Directions for this task =
From the line containing "from version v38.x" down to the final line of the entries below, quote every line verbatim. Exclude pictures.

▼▼▼

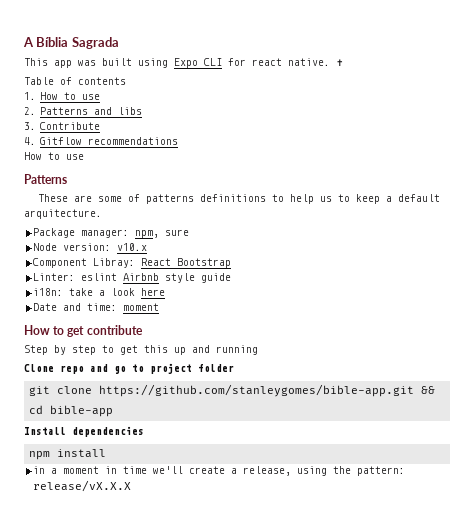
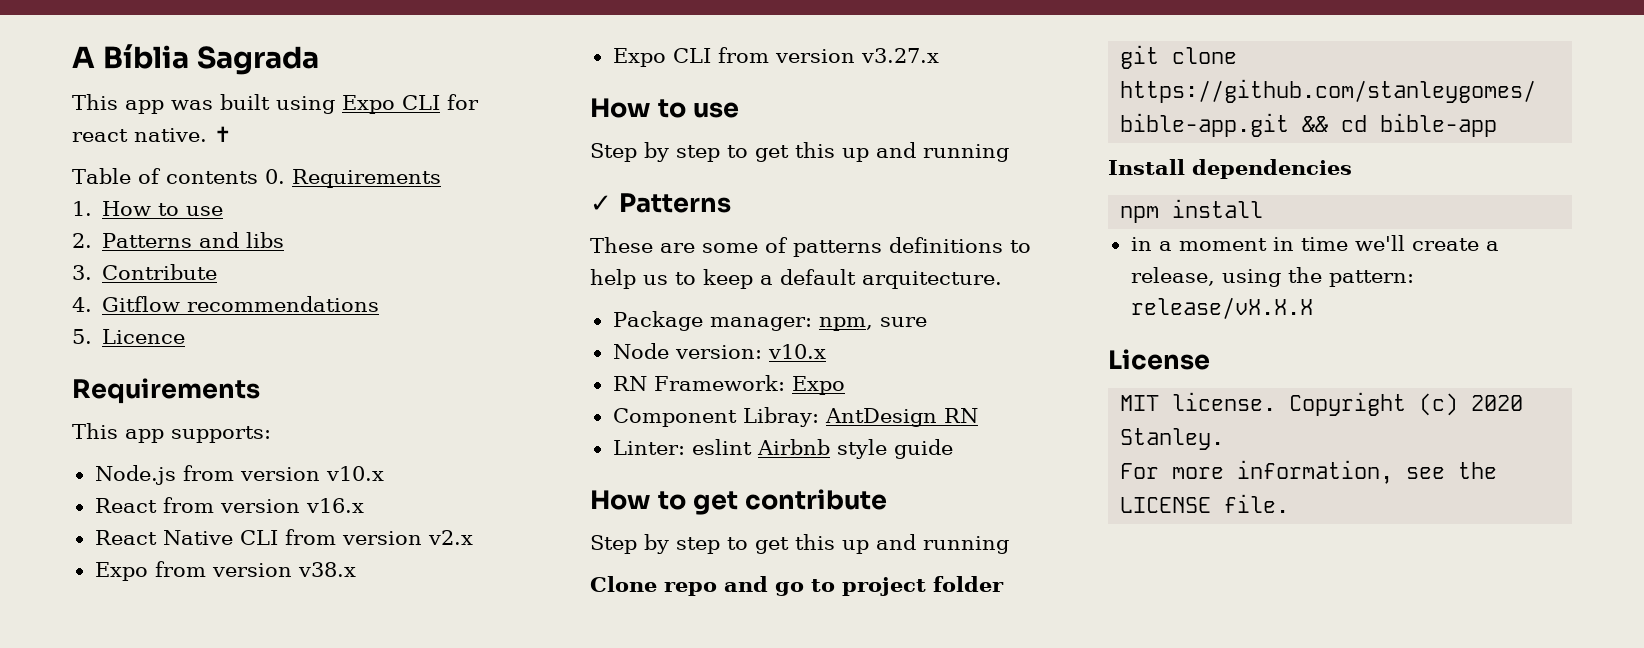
- Table of contents
+ Table of contents 0. Requirements
  4. Gitflow recommendations
+ 5. Licence
+ Requirements
+ This app supports:
+ Node.js from version v10.x
+ React from version v16.x
+ React Native CLI from version v2.x
+ Expo from version v38.x
+ Expo CLI from version v3.27.x
  How to use
- Patterns
+ Step by step to get this up and running
+ ✓ Patterns
+ RN Framework: Expo
- Component Libray: React Bootstrap
+ Component Libray: AntDesign RN
- i18n: take a look here
- Date and time: moment
+ License
+ MIT license. Copyright (c) 2020 Stanley.
+ For more information, see the LICENSE file.

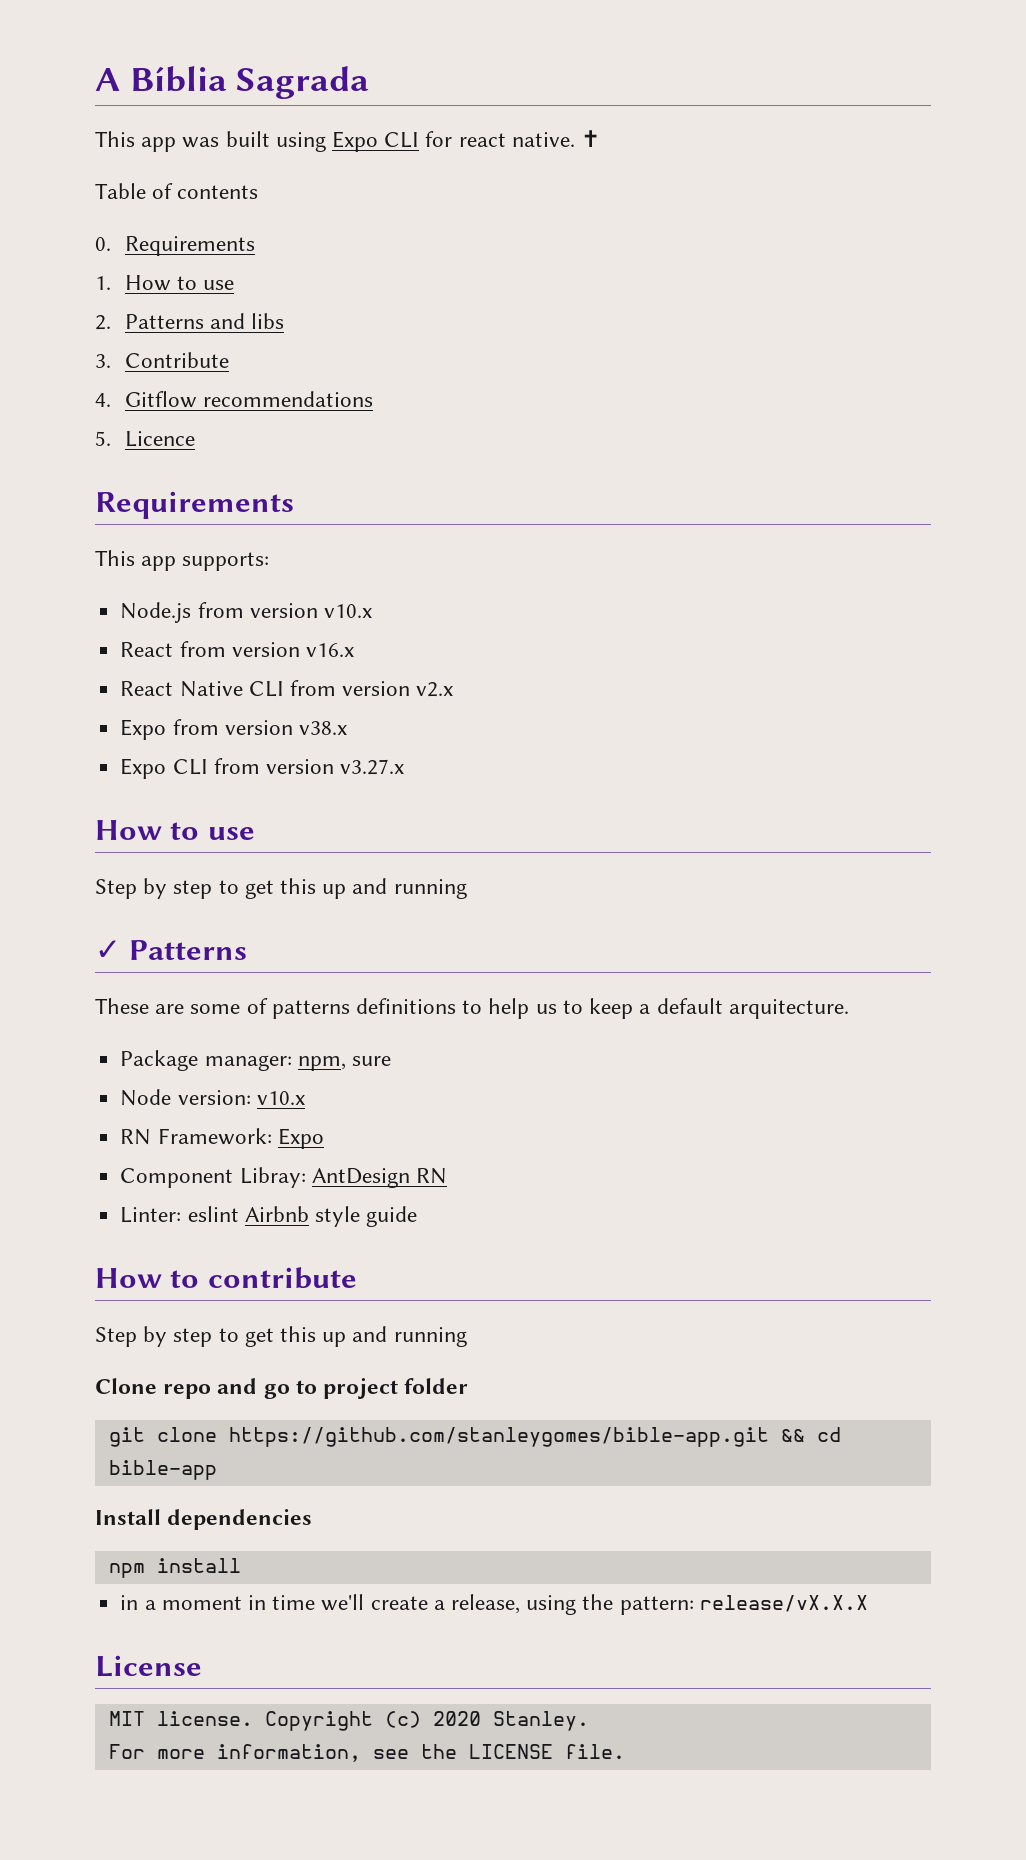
- Table of contents 0. Requirements
+ Table of contents
+ 0. Requirements
- How to get contribute
+ How to contribute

▲▲▲

Written reply =
+ Expo from version v38.x
+ Expo CLI from version v3.27.x
  How to use
- Patterns
+ Step by step to get this up and running
+ ✓ Patterns
+ RN Framework: Expo
- Component Libray: React Bootstrap
+ Component Libray: AntDesign RN
- i18n: take a look here
- Date and time: moment
+ License
+ MIT license. Copyright (c) 2020 Stanley.
+ For more information, see the LICENSE file.

- Table of contents 0. Requirements
+ Table of contents
+ 0. Requirements
- How to get contribute
+ How to contribute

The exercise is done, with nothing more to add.